=== Your goal ===
Leaving out the pictures, return each line of the entries from the first through the line with "[9,1327,183,1355] cultural Dastwan", and only those lines.

[[ Information given open ]]

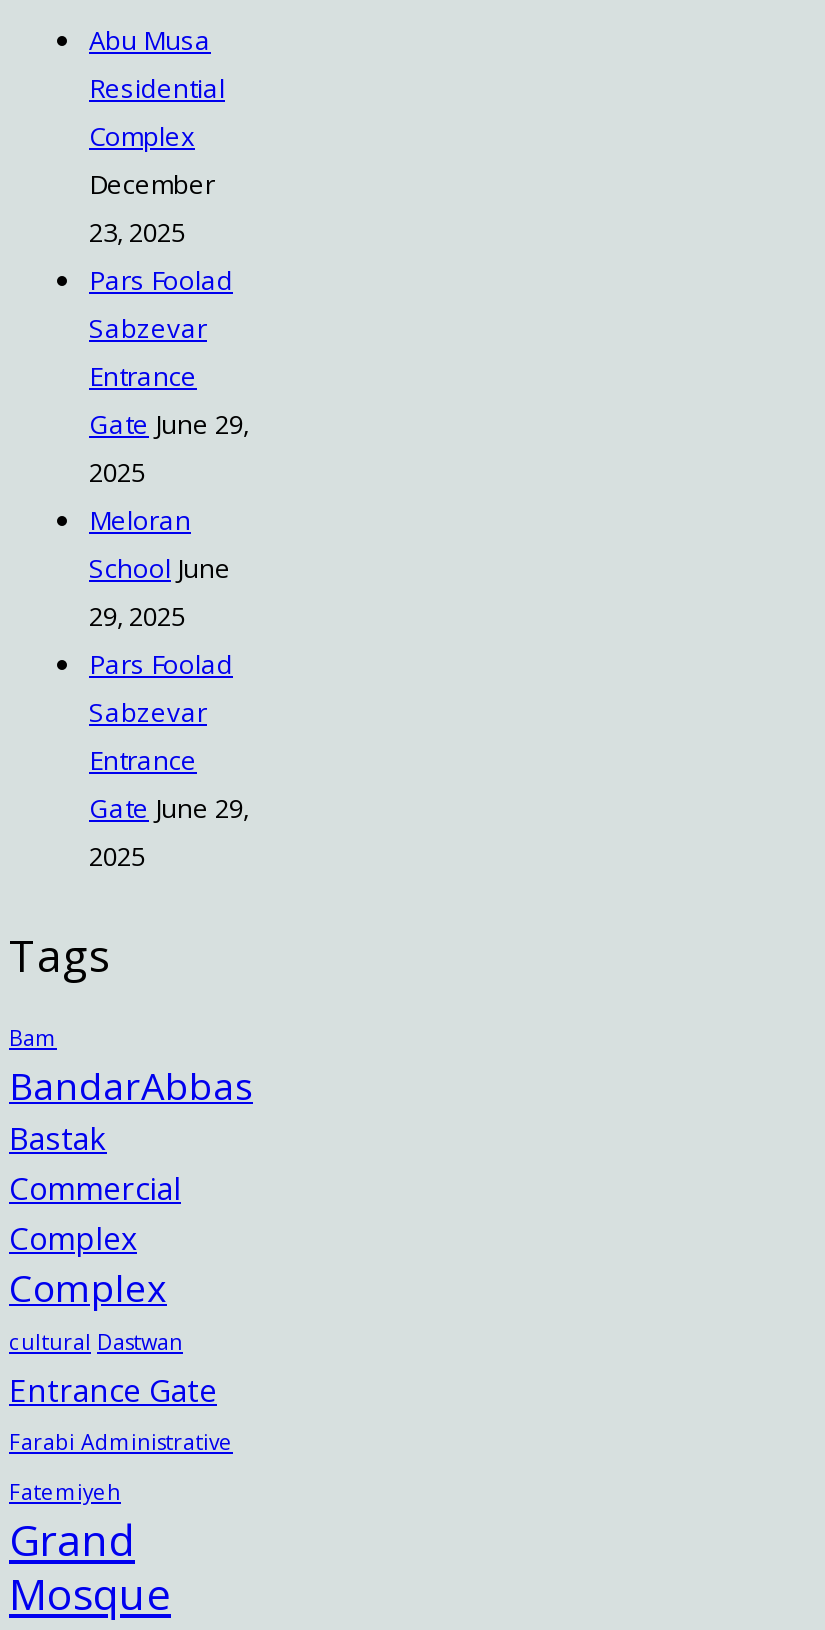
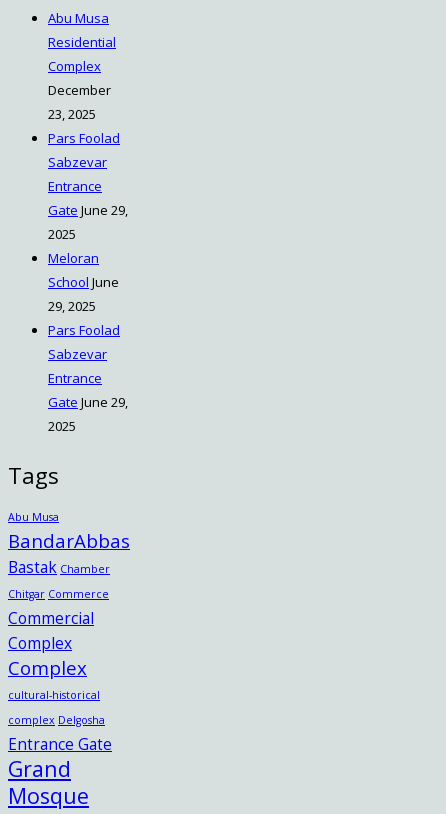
[9,1023,57,1051] Bam -> [8,510,59,524] Abu Musa
[9,1115,107,1159] Bastak -> [8,556,110,601] Bastak Chamber | Chitgar Commerce
moved [9,1165,181,1311] -> [8,607,94,680]: Commercial | Complex | Complex
[9,1327,183,1355] cultural Dastwan -> [8,688,105,727] cultural-historical | complex Delgosha
moved [9,1367,217,1411] -> [8,733,112,755]: Entrance Gate
[9,1427,233,1505] Farabi Administrative | Fatemiyeh -> none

[[ Information given closed ]]

=== Exercise answer ===
[9,1023,57,1051] Bam -> [8,510,59,524] Abu Musa
[9,1115,107,1159] Bastak -> [8,556,110,601] Bastak Chamber | Chitgar Commerce
moved [9,1165,181,1311] -> [8,607,94,680]: Commercial | Complex | Complex
[9,1327,183,1355] cultural Dastwan -> [8,688,105,727] cultural-historical | complex Delgosha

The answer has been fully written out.